In 2010, Minnesota charged Castillo-Alvarez with the murder of Erickson.  Castillo-Alvarez moved to dismiss the charge, claiming the double jeopardy protections of the Minnesota Constitution and Minn. Stat. § 609.045 (2012) barred prosecution.  He also moved to suppress his out-of-state, unrecorded statement to an FBI agent, claiming the statement was obtained in violation of State v. Scales, 518 N.W.2d 587 (Minn. 1994).  The district court denied both motions.  Following a jury trial, Castillo-Alvarez was convicted of second-degree murder.  The court of appeals affirmed the conviction.

On appeal to the supreme court, the following issues are presented: (1) whether the double jeopardy protections of the Minnesota Constitution and Minn.

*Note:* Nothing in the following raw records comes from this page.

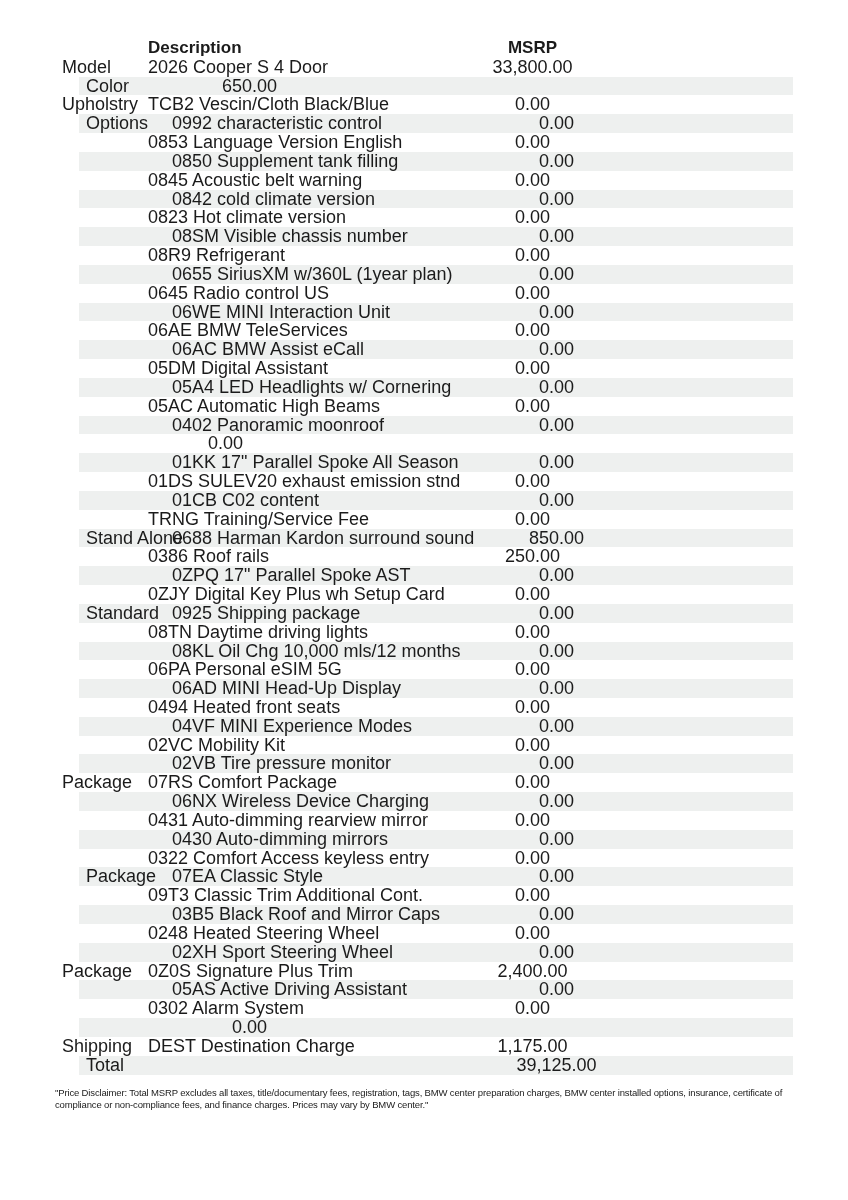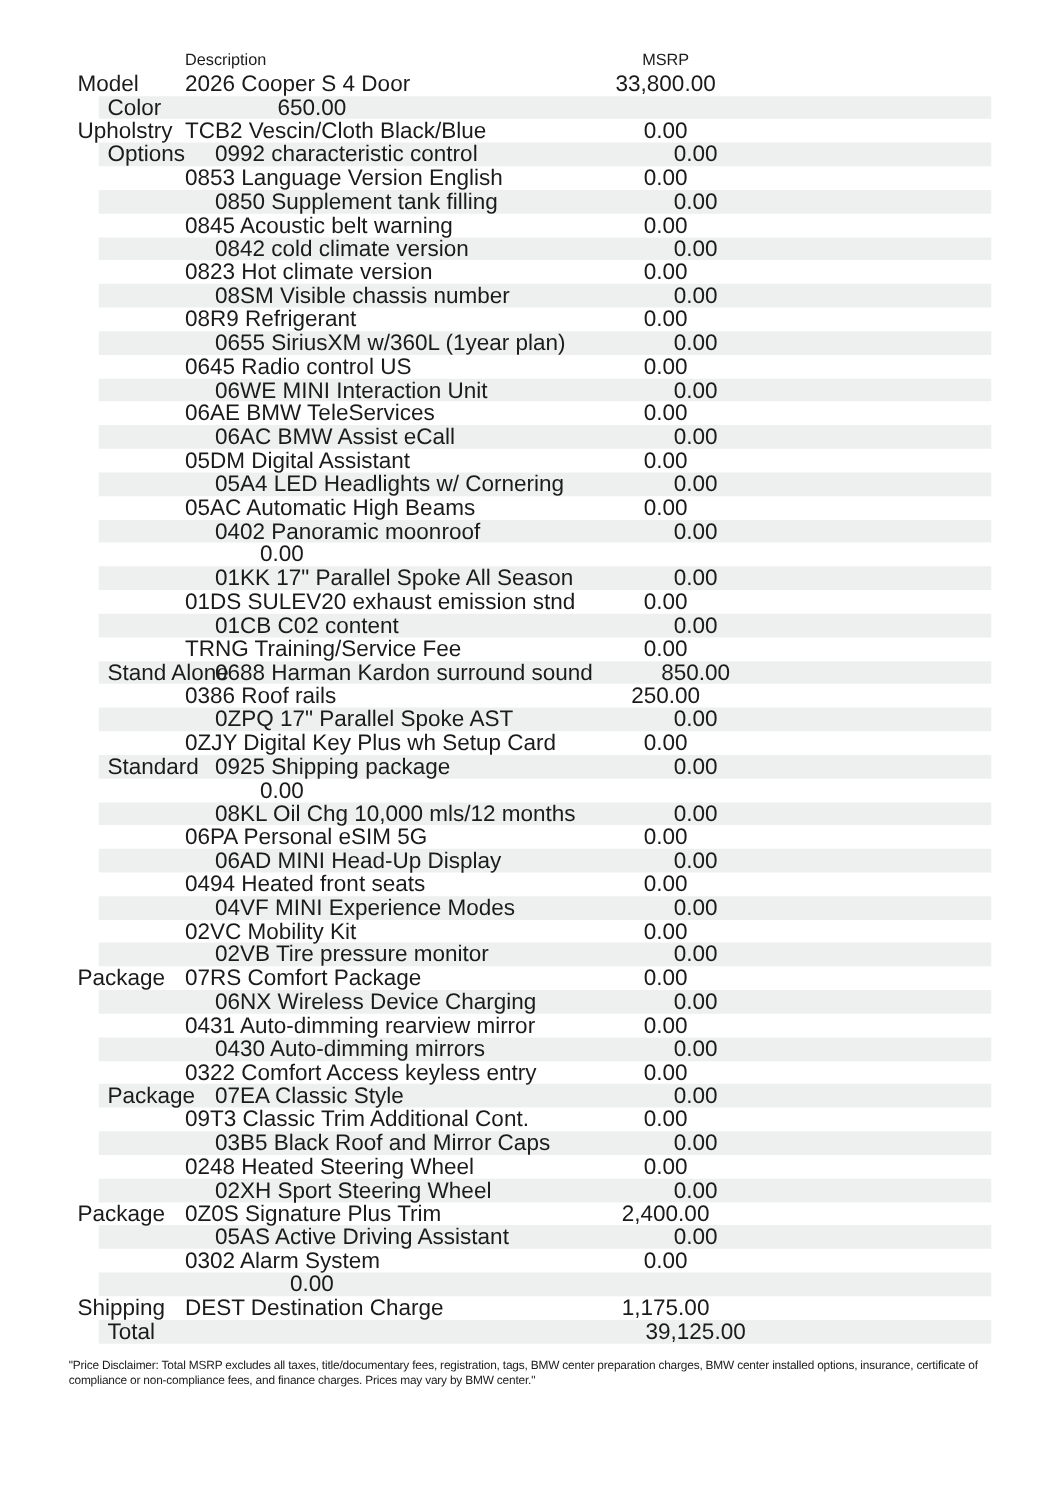"Description" .row.header-row { font-size: 13px -> 17px; font-weight: 400 -> 700 }
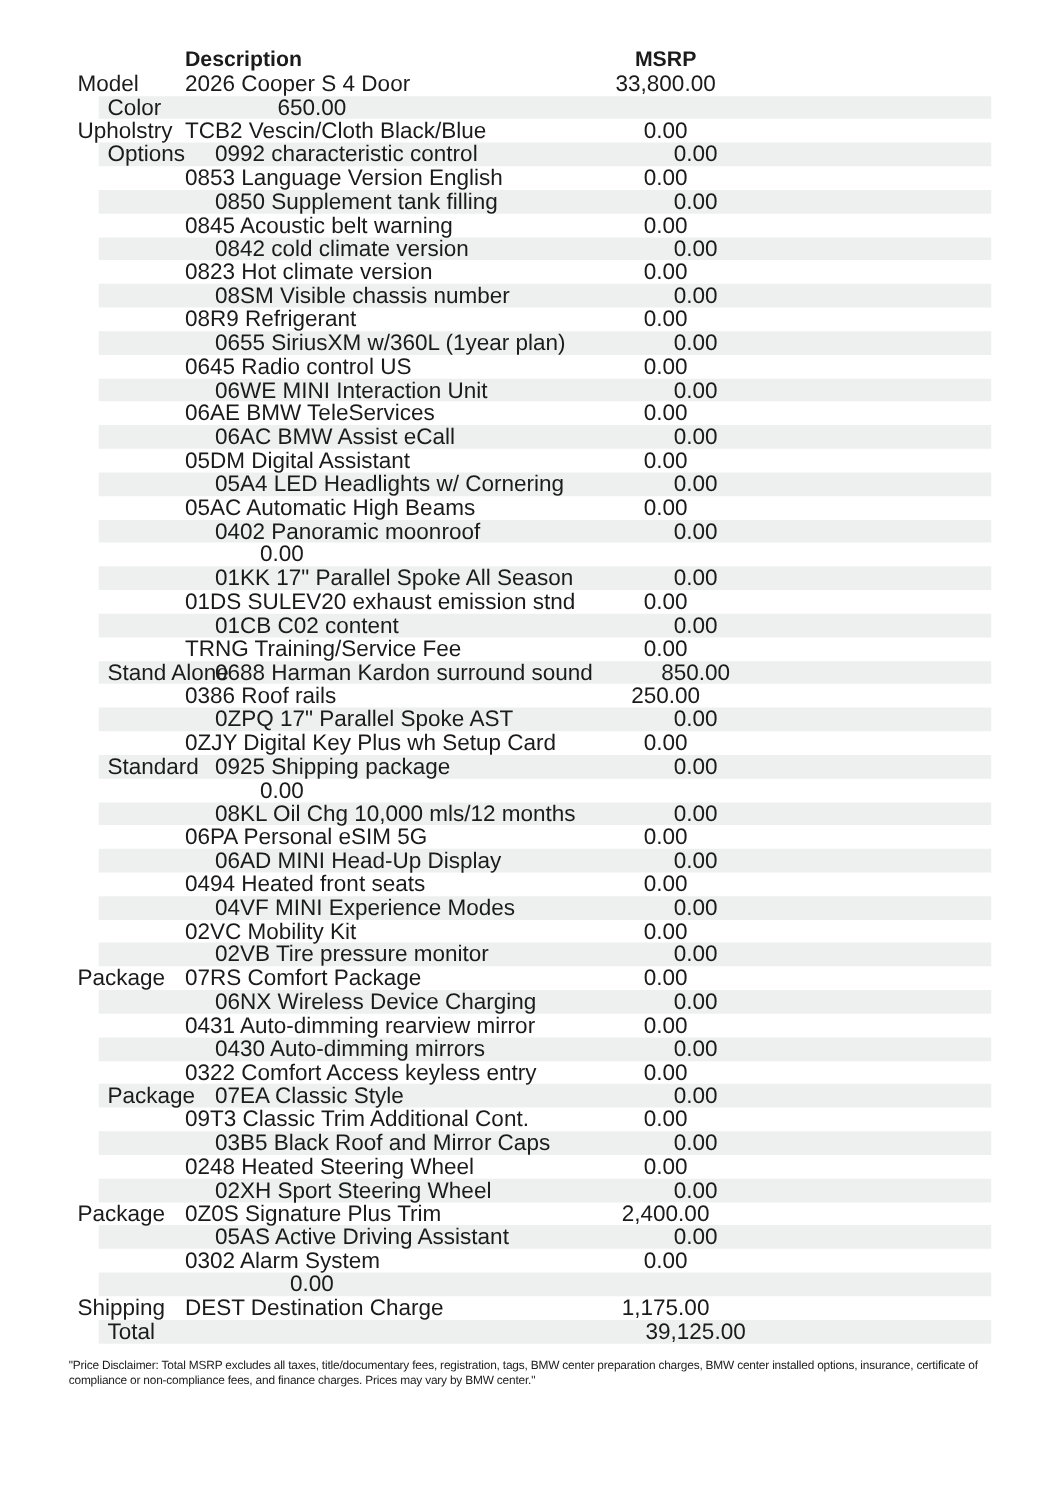"08TN Daytime driving lights" div.cell { html: none -> <div>08TN Daytime driving lights</div> }
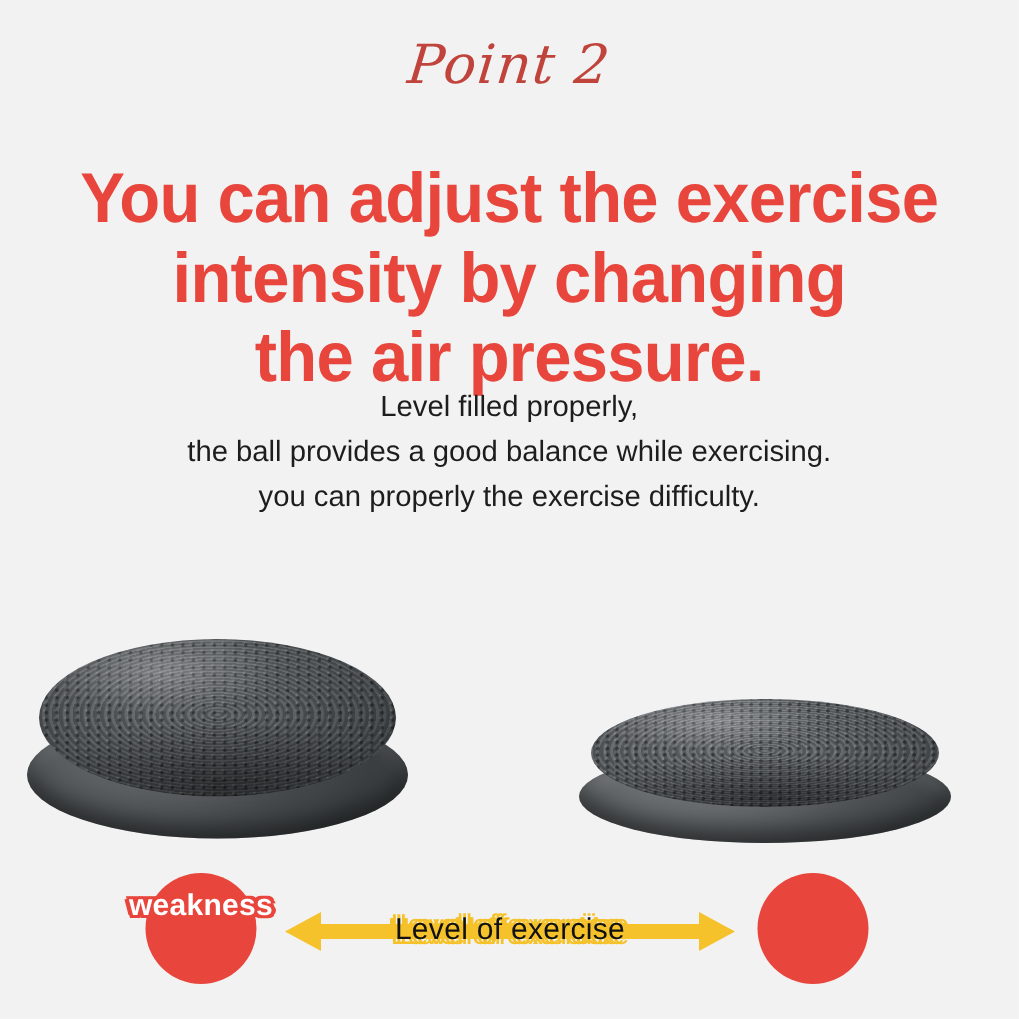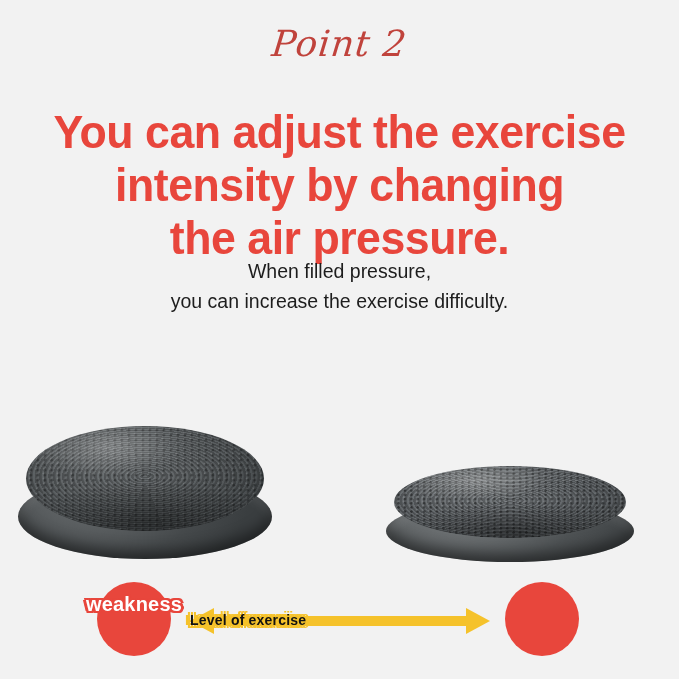"When filled pressure," span.bc-line { text: When filled pressure -> Level filled properly }
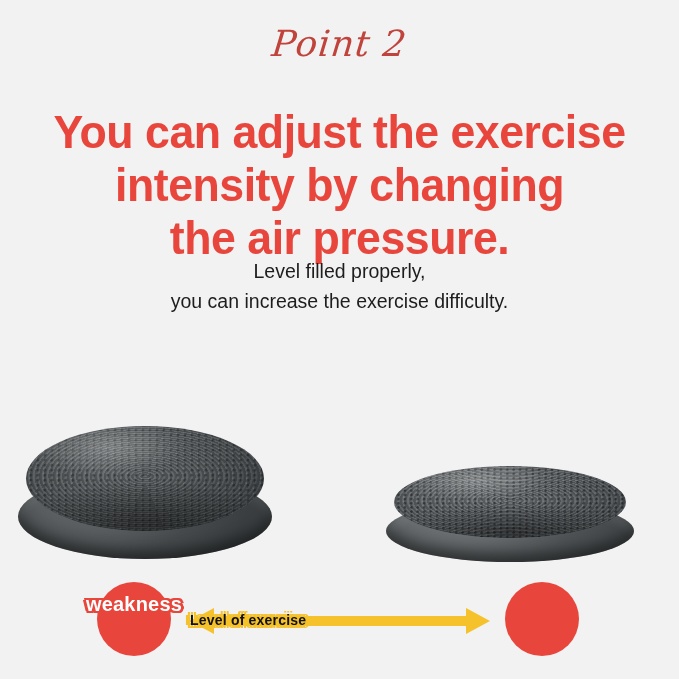"the ball provides a good" span.bc-line { html: none -> <span>the ball provides a good balance while exercising.</span> }
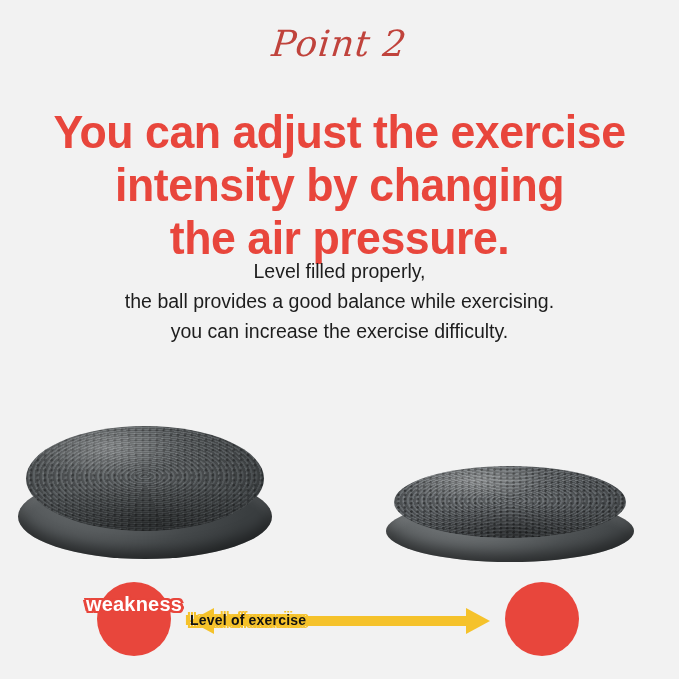"you can increase the exercise" span.bc-line { text: increase -> properly }
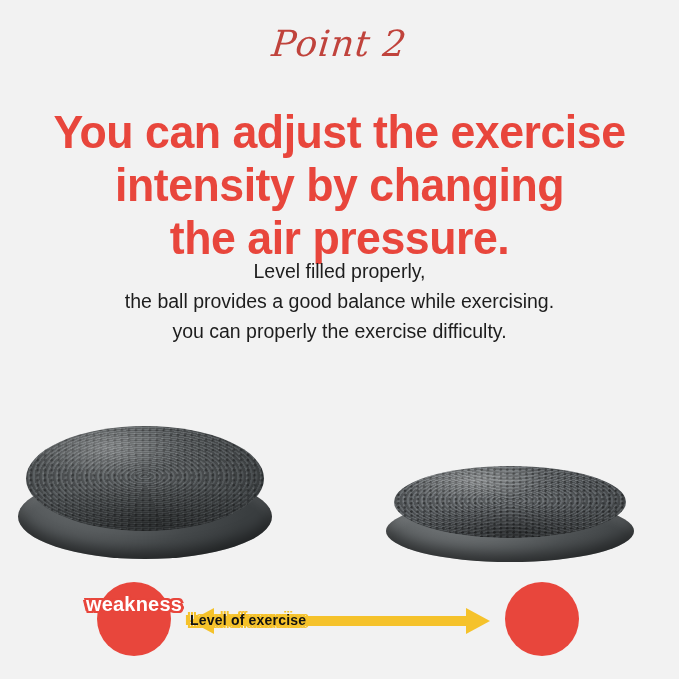"Level of exercise" .arrow-caption { font-size: 14px -> 20px; font-weight: bold -> normal; text-align: left -> center }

Stat. § 609.045 bar prosecution; and (2) whether Scales applies to out-of-state interrogations.  (Jackson County)    

Wednesday, April 10, 2013

Courtroom 300, Minnesota Judicial Center

            State of Minnesota, Respondent vs. Eddie Cortez Smith, Appellant – Case No. A11-1687:  Appellant Eddie Smith was driving a car at a speed of more than 50 miles per hour in a residential neighborhood when he hit another car in which 93-year-old Edith Schouveller was a passenger.  Smith had an alcohol concentration of .11 shortly after the accident. 

            Schouveller’s spinal cord was fractured during the accident.  She spent 13 days in the hospital and was then transferred to a nursing home and rehabilitation care center.  After two days at the nursing home, she was admitted to the hospital and diagnosed with pneumonia.  Several days later, doctors determined that Schouveller required intubation.  Schouveller, however, had executed a living will with a do-not-resuscitate order specifying that she not be intubated.  Doctors did not intubate Schouveller, and she died later that evening.

            After a jury trial, Smith was convicted, in part, of criminal vehicular homicide.  The court of appeals affirmed Smith’s conviction.

            On appeal to the supreme court, Smith raises the following issues in his brief:  (1)  whether the State failed to prove that Smith caused the death of Schouveller; (2) whether Schouveller’s do-not-resuscitate order was a superseding cause of Schouveller’s death; and (3) whether Smith is entitled to a new trial because the district court failed to instruct the jury on the effect of a finding that something was a superseding cause of Schouveller’s death.  (Ramsey County)

            In re Petition for Disciplinary Action against Allan R. Hawkins, III, a Minnesota Attorney, Registration No. 42663 – Case No. A11-1454:  An attorney discipline case that presents the question of what discipline, if any, is appropriate based on the facts of the matter.